Parlement européen : nouvelle attaque allemande contre le siège de Strasbourg

lundi 11 mars 2019 à 11:38 - Mis à jour le lundi 11 mars 2019 à 19:00 Par Aude Raso, France Bleu Alsace et France Bleu Elsass

Après une déclaration très remarquée d'Angela Merkel l'été dernier, c'est au tour de la nouvelle présidente de la CDU de plaider pour le "regroupement du Parlement européen" à Bruxelles, au détriment du siège strasbourgeois.

Le Parlement européen à Strasbourg, en 2018
Le Parlement européen à Strasbourg, en 2018 © Maxppp -

Strasbourg, France

La petite phrase suscite une nouvelle levée de bouclier à Strasbourg.
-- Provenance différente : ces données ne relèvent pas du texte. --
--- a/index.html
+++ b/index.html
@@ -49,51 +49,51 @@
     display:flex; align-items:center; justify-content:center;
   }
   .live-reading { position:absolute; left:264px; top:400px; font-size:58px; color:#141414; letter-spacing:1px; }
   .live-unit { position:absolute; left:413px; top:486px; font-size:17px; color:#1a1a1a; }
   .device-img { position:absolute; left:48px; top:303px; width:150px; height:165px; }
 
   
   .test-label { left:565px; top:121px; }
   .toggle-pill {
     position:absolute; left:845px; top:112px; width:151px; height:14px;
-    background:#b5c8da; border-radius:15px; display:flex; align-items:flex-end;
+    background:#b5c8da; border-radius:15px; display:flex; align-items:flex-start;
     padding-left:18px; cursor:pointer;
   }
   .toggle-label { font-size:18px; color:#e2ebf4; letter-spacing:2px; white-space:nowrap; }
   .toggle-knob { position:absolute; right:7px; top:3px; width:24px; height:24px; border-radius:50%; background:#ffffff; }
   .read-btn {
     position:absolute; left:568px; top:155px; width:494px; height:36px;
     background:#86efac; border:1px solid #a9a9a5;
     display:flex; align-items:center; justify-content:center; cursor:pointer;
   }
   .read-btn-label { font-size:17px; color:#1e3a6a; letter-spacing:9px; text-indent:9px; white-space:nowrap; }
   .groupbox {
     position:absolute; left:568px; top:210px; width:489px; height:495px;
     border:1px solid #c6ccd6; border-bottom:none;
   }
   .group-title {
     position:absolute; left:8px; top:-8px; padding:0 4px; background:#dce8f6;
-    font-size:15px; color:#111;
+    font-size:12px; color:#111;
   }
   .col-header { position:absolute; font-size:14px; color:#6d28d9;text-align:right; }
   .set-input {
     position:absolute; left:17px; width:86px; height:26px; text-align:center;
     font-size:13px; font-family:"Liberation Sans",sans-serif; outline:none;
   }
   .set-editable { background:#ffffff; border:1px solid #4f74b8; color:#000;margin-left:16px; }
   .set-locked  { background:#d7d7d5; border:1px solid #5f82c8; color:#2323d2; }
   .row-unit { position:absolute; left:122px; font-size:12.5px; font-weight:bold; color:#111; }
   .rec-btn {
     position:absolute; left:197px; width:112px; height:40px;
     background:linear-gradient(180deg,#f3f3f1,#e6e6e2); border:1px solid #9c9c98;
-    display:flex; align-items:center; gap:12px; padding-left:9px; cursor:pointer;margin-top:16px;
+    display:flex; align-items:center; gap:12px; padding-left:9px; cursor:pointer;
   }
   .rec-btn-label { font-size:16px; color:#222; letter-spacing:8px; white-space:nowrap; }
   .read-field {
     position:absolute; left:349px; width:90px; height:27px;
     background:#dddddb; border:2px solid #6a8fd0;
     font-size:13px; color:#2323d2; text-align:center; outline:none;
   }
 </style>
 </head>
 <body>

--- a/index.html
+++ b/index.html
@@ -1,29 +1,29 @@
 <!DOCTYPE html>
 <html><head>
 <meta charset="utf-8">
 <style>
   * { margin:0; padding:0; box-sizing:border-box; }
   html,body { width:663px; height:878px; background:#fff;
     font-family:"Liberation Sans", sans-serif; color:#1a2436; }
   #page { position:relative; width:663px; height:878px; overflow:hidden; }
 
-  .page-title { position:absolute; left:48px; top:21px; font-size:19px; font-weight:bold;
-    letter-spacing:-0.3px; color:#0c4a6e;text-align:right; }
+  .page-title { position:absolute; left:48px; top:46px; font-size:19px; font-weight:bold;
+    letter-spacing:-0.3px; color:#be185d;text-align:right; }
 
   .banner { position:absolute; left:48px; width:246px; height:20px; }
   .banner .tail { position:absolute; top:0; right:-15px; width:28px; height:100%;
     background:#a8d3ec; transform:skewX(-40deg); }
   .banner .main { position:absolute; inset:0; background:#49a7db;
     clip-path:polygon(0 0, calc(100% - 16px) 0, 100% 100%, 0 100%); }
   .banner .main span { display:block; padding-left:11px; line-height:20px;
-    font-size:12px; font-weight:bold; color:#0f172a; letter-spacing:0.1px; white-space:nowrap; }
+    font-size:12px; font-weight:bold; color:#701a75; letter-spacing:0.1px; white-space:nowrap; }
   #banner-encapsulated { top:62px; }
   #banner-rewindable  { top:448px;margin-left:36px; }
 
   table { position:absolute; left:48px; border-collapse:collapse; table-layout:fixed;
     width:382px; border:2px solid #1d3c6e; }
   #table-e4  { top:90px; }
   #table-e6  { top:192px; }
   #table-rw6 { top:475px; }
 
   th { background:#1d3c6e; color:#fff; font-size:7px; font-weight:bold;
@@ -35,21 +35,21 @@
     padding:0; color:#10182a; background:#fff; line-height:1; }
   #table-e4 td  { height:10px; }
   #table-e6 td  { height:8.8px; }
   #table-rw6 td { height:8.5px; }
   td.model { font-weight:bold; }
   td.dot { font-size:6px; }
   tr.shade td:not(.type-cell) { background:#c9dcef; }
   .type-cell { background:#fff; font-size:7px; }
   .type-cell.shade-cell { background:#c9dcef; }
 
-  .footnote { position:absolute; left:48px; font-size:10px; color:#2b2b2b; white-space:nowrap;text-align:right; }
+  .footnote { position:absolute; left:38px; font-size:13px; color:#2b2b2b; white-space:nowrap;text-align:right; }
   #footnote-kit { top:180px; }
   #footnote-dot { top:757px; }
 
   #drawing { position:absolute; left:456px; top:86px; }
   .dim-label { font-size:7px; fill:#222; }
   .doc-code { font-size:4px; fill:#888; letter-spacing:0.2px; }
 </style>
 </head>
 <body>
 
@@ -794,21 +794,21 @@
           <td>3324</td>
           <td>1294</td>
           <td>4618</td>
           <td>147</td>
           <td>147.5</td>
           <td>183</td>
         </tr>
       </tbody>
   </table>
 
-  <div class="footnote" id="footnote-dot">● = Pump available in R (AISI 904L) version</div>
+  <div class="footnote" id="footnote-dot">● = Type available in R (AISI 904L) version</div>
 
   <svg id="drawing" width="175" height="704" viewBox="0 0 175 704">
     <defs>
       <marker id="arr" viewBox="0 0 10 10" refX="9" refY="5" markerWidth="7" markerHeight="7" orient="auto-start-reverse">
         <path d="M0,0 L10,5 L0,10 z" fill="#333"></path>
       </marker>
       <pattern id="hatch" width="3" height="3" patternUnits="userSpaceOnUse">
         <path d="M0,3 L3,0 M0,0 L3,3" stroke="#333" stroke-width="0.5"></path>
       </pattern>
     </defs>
Dans une réponse à la tribune d'Emmanuel Macron sur l'Union européenne, la nouvelle présidente de la CDU, Annegret Kramp-Karrenbauer, remet clairement en cause le siège strasbourgeois du Parlement européen. "Nous devons (...) prendre des décisions trop longtemps différées et abolir les anachronismes. Cela vaut notamment pour le regroupement du Parlement européen en son siège à Bruxelles", écrit-elle dans une tribune publiée le 10 mars et intitulée "Bien faire l'Europe".

Levée de bouclier à Strasbourg

Ce n'est pas la première offensive venue d'Allemagne. En juin dernier, la chancelière allemande en personne, Angela Merkel, déclarait à Munich lors d'un congrès du PPE : "Je pense que le Parlement européen doit concentrer son travail sur un site". Les élus français de tout bord s'étaient insurgés de ce changement de position de la CDU... et s'étaient alarmés de l'absence de réaction d'Emmanuel Macron.

La nouvelle pique venue d'Allemagne inquiète. "Je suis choquée", déclare Catherine Trautmann, vice-présidente de l'Eurométropole en charge du rayonnement européen de Strasbourg, qui y voit une "entaille profonde dans l'amitié franco-allemande". Comme à chaque fois, les défenseurs du siège en Alsace rappellent que les textes européens consacrent Strasbourg comme siège du Parlement européen, et non Bruxelles. Certains plaident même pour un regroupement... à Strasbourg, et dénoncent les coûteux travaux de rénovation du bâtiment bruxellois.

Ce récent changement de position de la CDU vient s'ajouter à la longue liste des attaques contre le siège strasbourgeois ces dernières années. Dernière en date, en janvier, le populiste Luigi di Maio, numéro deux du gouvernement italien, publiait un Facebook live devant le Parlement européen de Strasbourg pour dénoncer le "gaspillage d'argent".

Lundi, la ministre en charge des Affaires européennes Nathalie Loiseau a réagi : "Non il n'est pas question s'abandonner le siège du Parlement", a-t-elle déclaré.